TL;DR
DuckDB and Polars are the two tools that finally made “just use Pandas” a bad default for anything past a gigabyte. DuckDB is an embedded SQL engine that queries Parquet and CSV in place and sips memory. Polars is a Rust-backed DataFrame library with a lazy API that flies on transform-heavy Python pipelines. If your team thinks in SQL and your data lives in files, lean DuckDB. If your pipeline is a long chain of joins, group-bys, and expressions written in Python, lean Polars. Most serious pipelines I’ve built in the last year use both, and they compose cleanly over Arrow with zero copy.
Why this comparison, and why now
I spent most of 2025 slowly deleting Pandas from a batch pipeline that ingests a few hundred gigabytes of Parquet a day. It took two tools to replace it: DuckDB for the read-and-aggregate front end, Polars for the messy per-row transforms downstream. Getting there meant running both against the same data, on the same box, more times than I’d like to admit.

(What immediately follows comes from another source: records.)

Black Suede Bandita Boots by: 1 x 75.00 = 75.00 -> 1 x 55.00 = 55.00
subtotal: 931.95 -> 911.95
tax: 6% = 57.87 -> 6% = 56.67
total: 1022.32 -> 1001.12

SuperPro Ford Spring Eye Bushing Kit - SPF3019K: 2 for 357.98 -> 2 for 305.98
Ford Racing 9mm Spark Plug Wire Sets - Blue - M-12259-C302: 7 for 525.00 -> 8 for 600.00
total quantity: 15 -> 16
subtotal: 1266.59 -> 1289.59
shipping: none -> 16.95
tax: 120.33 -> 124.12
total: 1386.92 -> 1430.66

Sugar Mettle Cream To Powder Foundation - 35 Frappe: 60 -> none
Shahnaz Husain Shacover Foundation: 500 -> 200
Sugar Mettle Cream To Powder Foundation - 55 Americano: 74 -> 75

That experience is the lens for this piece. Both projects shipped major releases in June 2026: DuckDB 1.5.4 on June 17, Polars 1.42.1 on June 30. So the usual “here’s a 2024 benchmark” articles are already out of date. I’ll pull real published numbers where I have them, flag them as reported, and tell you where my own hands-on lines up with the benchmarks and where it doesn’t.

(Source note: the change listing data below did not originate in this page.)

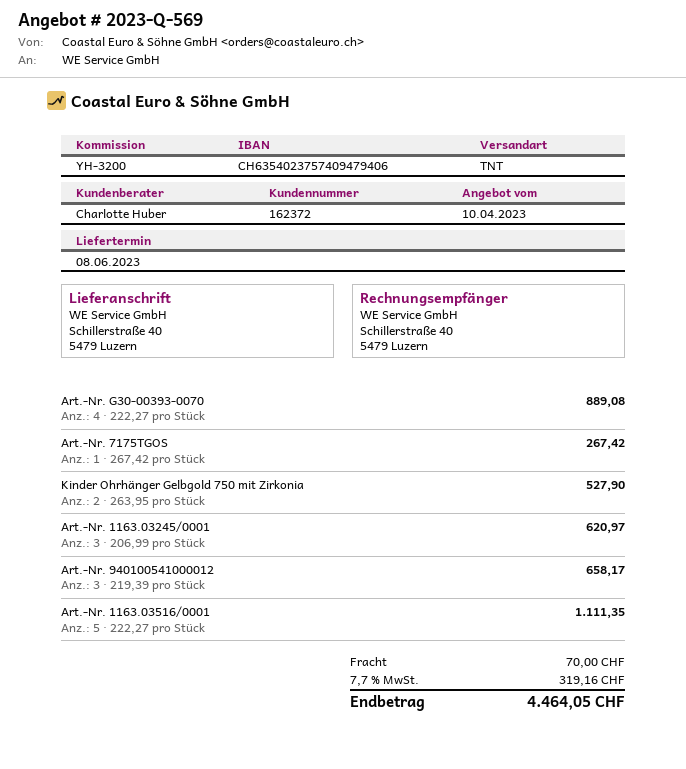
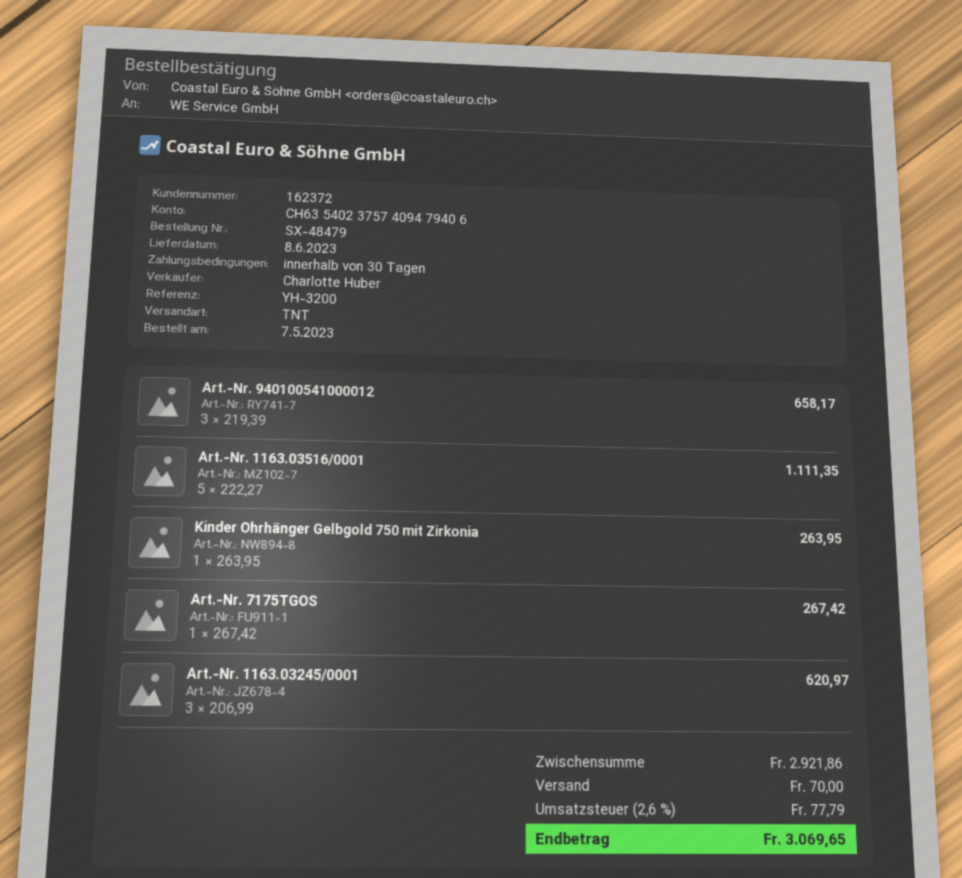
Art.-Nr. G30-00393-0070: 4 x 222.27 = 889.08 -> none
Kinder Ohrhänger Gelbgold 750 mit Zirkonia: 2 x 263.95 = 527.90 -> 1 x 263.95 = 263.95
tax: 7.7% = 319.16 -> 2.6% = 77.79
total: 4464.05 -> 3069.65

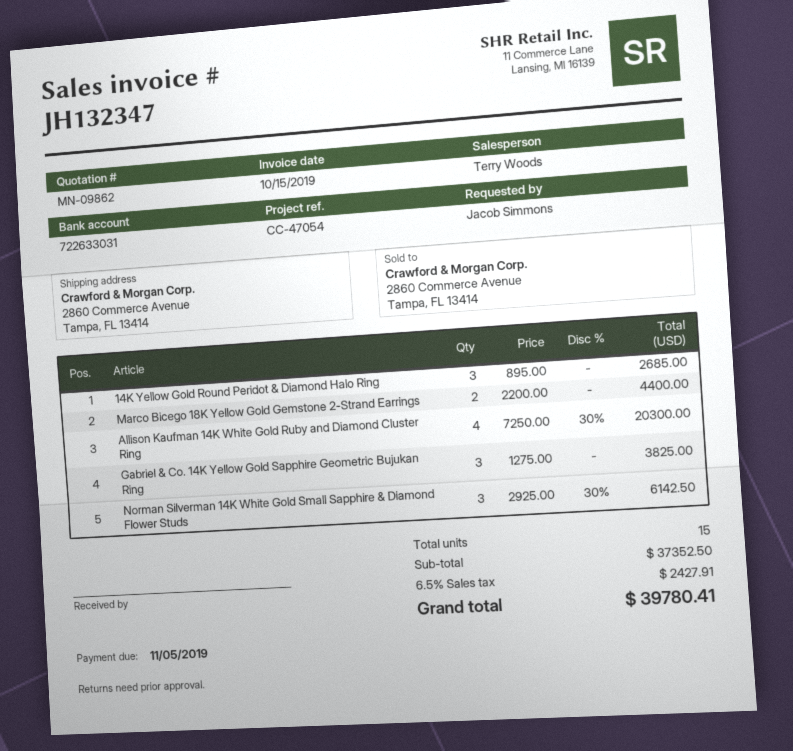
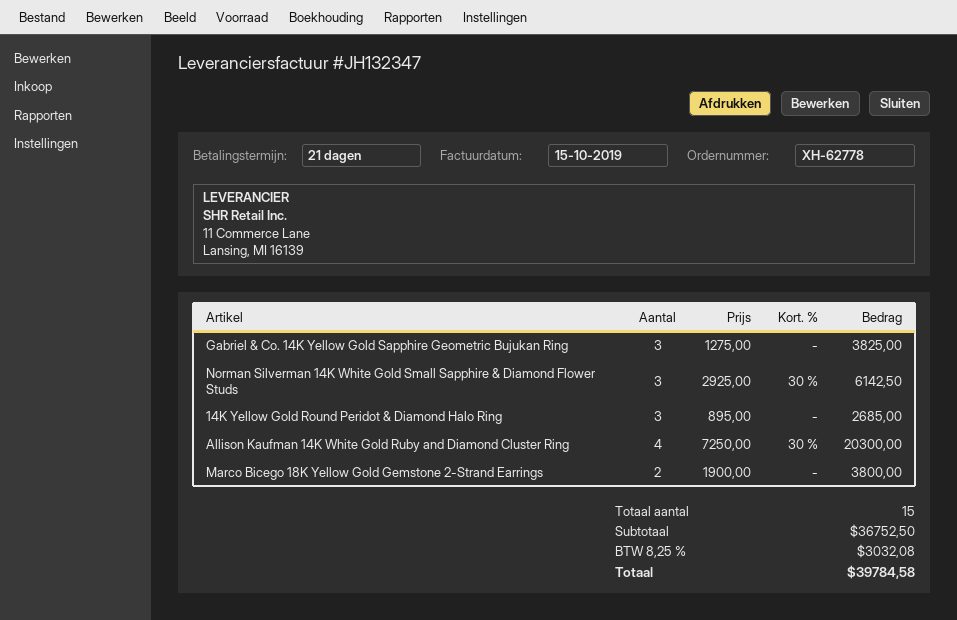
Marco Bicego 18K Yellow Gold Gemstone 2-Strand Earrings: 2 x 2200.00 = 4400.00 -> 2 x 1900.00 = 3800.00
subtotal: 37352.50 -> 36752.50
tax: 6.5% = 2427.91 -> 8.25% = 3032.08
total: 39780.41 -> 39784.58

If you’re still weighing the DataFrame side of this, I wrote a separate Polars vs Pandas breakdown that covers the migration story in more detail. This article is about the newer, sharper question: once you’ve outgrown Pandas, do you reach for a SQL engine or a DataFrame library?
The 30-second mental model
DuckDB is SQLite for analytics. It runs in your process, has no server, and its happy place is scanning columnar files and answering OLAP questions with SQL. You point it at a folder of Parquet and write SELECT.

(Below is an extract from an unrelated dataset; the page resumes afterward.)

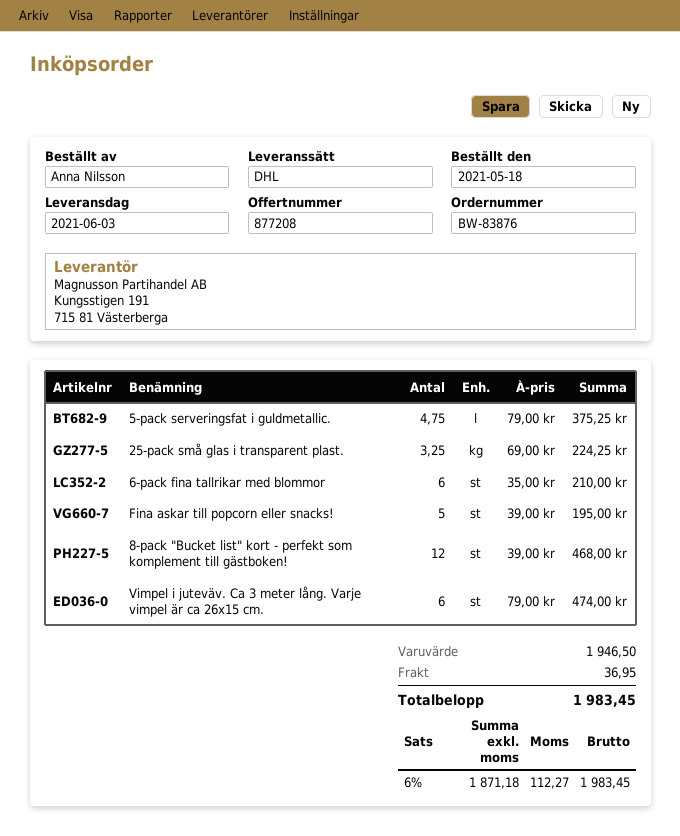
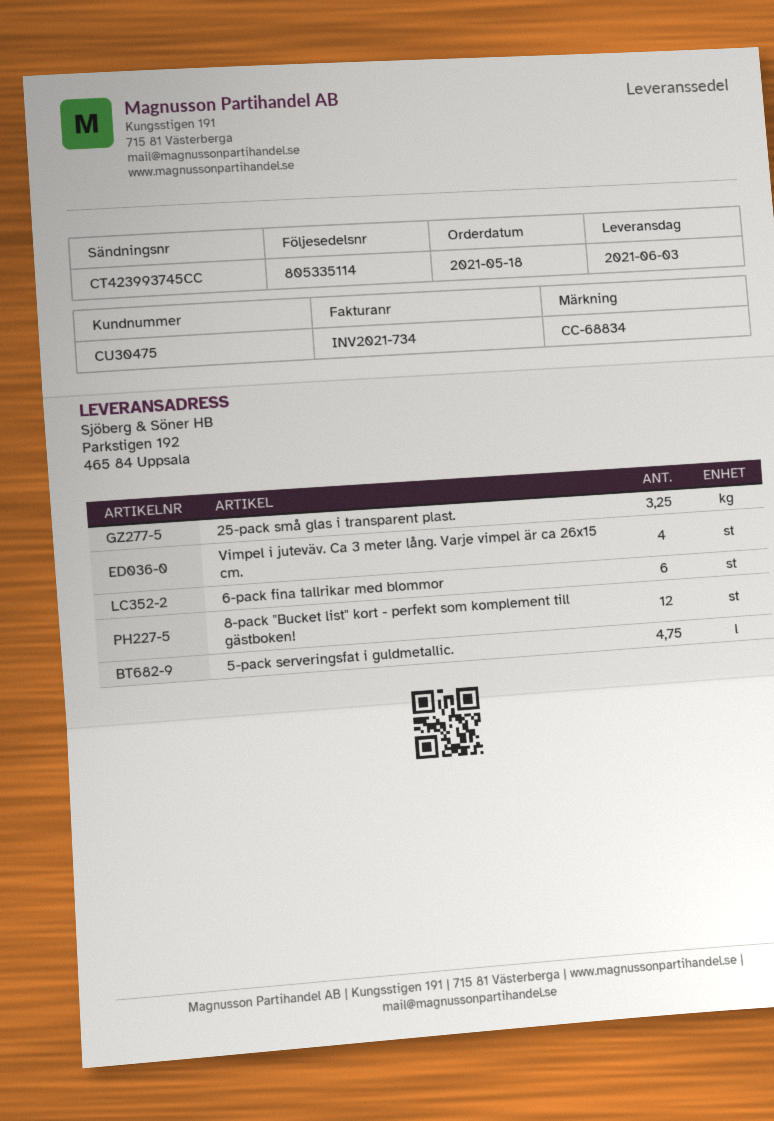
Fina askar till popcorn eller snacks!: 5 -> none
Vimpel i juteväv. Ca 3 meter lång. Varje vimpel är ca 26x15 cm.: 6 -> 4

Polars is a DataFrame library, closer in spirit to Pandas, but built in Rust with a query optimizer underneath. You write method chains in Python, and its lazy mode plans the whole computation before touching data.
Here’s the same task in both. Say you want the top five customers by revenue from a directory of Parquet files.
import duckdb
duckdb.sql("""
SELECT customer_id, sum(amount) AS revenue
FROM 'data/orders/*.parquet'
GROUP BY customer_id
ORDER BY revenue DESC
LIMIT 5
""").show()
import polars as pl
(
pl.scan_parquet("data/orders/*.parquet")
.group_by("customer_id")
.agg(pl.col("amount").sum().alias("revenue"))
.sort("revenue", descending=True)
.head(5)
.collect()
)
Both read the files lazily, both push the aggregation down, and on my laptop both finish a 12 GB version of this in single-digit seconds. The difference is entirely which one reads more naturally to you and your team. That sounds like a soft criterion, but it’s the one that will actually decide your choice, so I’m putting it up front.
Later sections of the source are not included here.